Human ADAM-12L DNA spans 373186 bp and ADAM-12S DNA spans 347114 bp. Both sequences are composed of 19 exons.

The full-length ADAM-12L cDNA spans 5048 nucleotides, including a 311- nucleotides 5-untranslated region, an open reading frame of 2727 nucleotides encoding 909 aa, a TGA stop codon, and a 3-untranslated region of 2006 nucleotides. Full-length ADAM-12S cDNA has a 2214 nucleotides open reading frame that is identical to ADAM-12L up to nucleotide 2426, whereupon it diverges. The final 102 nucleotides of the ADAM-12S open reading frame encode a 34-aa carboxyl terminus, followed by a TGA stop codon and a 3-end untranslated region of 788 nucleotides. The 3-untranslated regions are different in the two human ADAM-12 forms.

ADAM-12 seems to be encoded by a single copy gene which is located on chromosome 10q26. No pseudogenes reported.

Full-length ADAM-12L: 909 amino acids; Mr: 99,641. There are two isoforms of ADAM-12 resulting from an alternative splicing: mature membrane-bound ADAM-12 (ADAM-12L) (881 amino acids, Mr: 96,917) and a secreted form (ADAM-12S) (718 amino acids, Mr: 77,775).

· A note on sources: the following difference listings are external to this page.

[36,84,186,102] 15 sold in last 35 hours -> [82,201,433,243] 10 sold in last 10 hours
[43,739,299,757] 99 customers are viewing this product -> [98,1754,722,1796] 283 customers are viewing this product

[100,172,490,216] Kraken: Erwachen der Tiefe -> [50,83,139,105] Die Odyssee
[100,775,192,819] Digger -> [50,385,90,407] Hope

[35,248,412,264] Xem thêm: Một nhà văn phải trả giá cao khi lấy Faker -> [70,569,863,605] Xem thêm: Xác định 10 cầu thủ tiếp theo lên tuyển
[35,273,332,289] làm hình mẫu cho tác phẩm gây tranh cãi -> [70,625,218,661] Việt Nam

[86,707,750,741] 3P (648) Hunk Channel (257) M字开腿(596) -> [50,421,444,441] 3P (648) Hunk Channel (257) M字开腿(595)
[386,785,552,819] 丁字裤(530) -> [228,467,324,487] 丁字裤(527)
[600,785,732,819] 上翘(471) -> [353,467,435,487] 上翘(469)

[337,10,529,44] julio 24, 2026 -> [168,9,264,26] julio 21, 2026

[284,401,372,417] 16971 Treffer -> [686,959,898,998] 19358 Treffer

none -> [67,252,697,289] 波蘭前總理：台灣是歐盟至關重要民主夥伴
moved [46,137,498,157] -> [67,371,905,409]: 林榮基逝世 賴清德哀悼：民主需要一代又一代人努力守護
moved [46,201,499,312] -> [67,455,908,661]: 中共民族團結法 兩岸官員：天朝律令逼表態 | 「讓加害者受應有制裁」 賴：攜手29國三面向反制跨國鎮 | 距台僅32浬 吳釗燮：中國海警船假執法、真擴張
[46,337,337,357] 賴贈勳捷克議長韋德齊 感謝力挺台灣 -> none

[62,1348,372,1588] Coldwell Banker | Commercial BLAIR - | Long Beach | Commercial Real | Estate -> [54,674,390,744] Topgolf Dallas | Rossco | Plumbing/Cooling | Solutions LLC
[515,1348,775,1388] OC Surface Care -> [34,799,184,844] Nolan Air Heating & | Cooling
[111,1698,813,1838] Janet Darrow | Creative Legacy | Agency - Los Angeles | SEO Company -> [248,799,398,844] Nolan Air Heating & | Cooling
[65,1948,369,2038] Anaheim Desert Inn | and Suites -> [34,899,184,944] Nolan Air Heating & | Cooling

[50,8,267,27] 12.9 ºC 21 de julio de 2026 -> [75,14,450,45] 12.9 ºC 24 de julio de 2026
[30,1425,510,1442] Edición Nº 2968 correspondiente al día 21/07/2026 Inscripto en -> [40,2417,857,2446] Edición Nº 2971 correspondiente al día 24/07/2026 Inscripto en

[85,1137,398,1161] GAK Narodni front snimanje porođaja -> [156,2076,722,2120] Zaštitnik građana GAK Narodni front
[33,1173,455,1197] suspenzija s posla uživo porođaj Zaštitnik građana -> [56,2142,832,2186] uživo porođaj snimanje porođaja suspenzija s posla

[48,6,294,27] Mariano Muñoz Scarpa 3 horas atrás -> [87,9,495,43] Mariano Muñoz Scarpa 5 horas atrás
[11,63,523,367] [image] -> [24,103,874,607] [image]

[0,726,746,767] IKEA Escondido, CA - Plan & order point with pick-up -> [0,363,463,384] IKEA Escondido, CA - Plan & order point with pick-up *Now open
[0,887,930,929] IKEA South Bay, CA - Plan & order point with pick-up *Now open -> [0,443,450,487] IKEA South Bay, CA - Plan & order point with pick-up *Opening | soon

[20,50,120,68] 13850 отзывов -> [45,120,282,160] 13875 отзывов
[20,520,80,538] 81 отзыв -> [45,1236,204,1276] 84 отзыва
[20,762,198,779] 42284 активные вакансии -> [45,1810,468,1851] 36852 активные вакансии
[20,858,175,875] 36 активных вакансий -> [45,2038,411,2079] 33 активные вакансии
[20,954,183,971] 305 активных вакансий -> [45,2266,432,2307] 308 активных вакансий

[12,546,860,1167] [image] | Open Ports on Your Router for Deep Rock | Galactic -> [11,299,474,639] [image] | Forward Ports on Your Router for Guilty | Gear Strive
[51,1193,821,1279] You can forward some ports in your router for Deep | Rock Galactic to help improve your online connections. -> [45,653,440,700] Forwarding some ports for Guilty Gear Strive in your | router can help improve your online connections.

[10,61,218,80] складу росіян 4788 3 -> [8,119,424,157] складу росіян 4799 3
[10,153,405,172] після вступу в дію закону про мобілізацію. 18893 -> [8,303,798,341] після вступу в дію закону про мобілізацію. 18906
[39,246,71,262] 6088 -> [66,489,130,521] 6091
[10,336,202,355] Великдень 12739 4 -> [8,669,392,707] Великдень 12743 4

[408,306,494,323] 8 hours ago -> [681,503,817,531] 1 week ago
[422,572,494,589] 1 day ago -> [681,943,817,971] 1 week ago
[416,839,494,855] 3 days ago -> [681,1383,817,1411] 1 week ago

The open reading frame begins at the translation initiation codon ATG at nucleotide 312. Residues 1-28 encode the signal peptide. The mature human ADAM-12L contains 881 aa with an Mr of about 96,9 and that of ADAM-12S contains 718 aa with an Mr of 77,8. Five potential N-linked glycosylation sites are present. These five sites are also found at the same position in mouse ADAM-12, whereas three additional sites present in mouse are not found in human ADAM-12. The human ADAM-12 metalloproteinase domain contains the highly conserved zinc-binding motif HEXGHXXGXXHD which is regulated by a potential "cysteine switch" in the prodomain.

Highly expressed in placenta and in lower amounts in skeletal muscle, heart, prostate, uterus, colon, small intestine, bladder, stomach. In prostate, uterus, colon, small intestine, bladder, stomach, the source of ADAM-12 may be the smooth muscle cells. ADAM-12 is also expressed by activated hepatic stellate cells (LePabic et al, 2003). ADAM-12 is present in higher amounts in maternal serum during pregnancy (Laigaard et al, 2006).

Membrane-bound for ADAM-12L, extracellular localization for ADAM-12S.

ADAM-12 is a catalytic active protein and functions ascribed to ADAM-12 in the literature are mostly related to its catalytic activity. Indeed, ADAM-12 is able to cleave Insulin-like Growth Factor Binding Protein-3 and-5 (IGFBP-3 and IGFBP-5). The release of increasing concentrations of bioavailable IGF through IGFBP cleavage is important during pregnancy for foetal growth (Laigaard et al, 2006). ADAM-12 is also able to cleave membrane-bound Heparin-binding EGF-like Growth Factor (HB-EGF) (Asakura et al, 2002).

Human version of ADAM-12 shares 84% overall amino acid identity with its mouse homolog. Homology is highest in cysteine-rich, metalloproteinase, and disintegrin domains and lower in the pro- and cytoplasmic domains. Human ADAM-12 shares about 83% with the rat homolog, 68% with zebra fish ADAM-12 and 99% with chimpanzees. Human ADAM-12 shares 45% overall amino acid similarity with ADAM-8, ADAM-9 and ADAM-15.

Three somatic mutations in ADAM-12 have been observed at significant frequencies in breast cancers (Dyczynska et al, 2008).

D301H, G479E and L792F: the first two mutations involve highly conserved residues in ADAM-12 which inhibit its proteolytic processing and activation. These mutants are retained inside of the cell and are not transported to the cell surface (Dyczynska et al, 2008).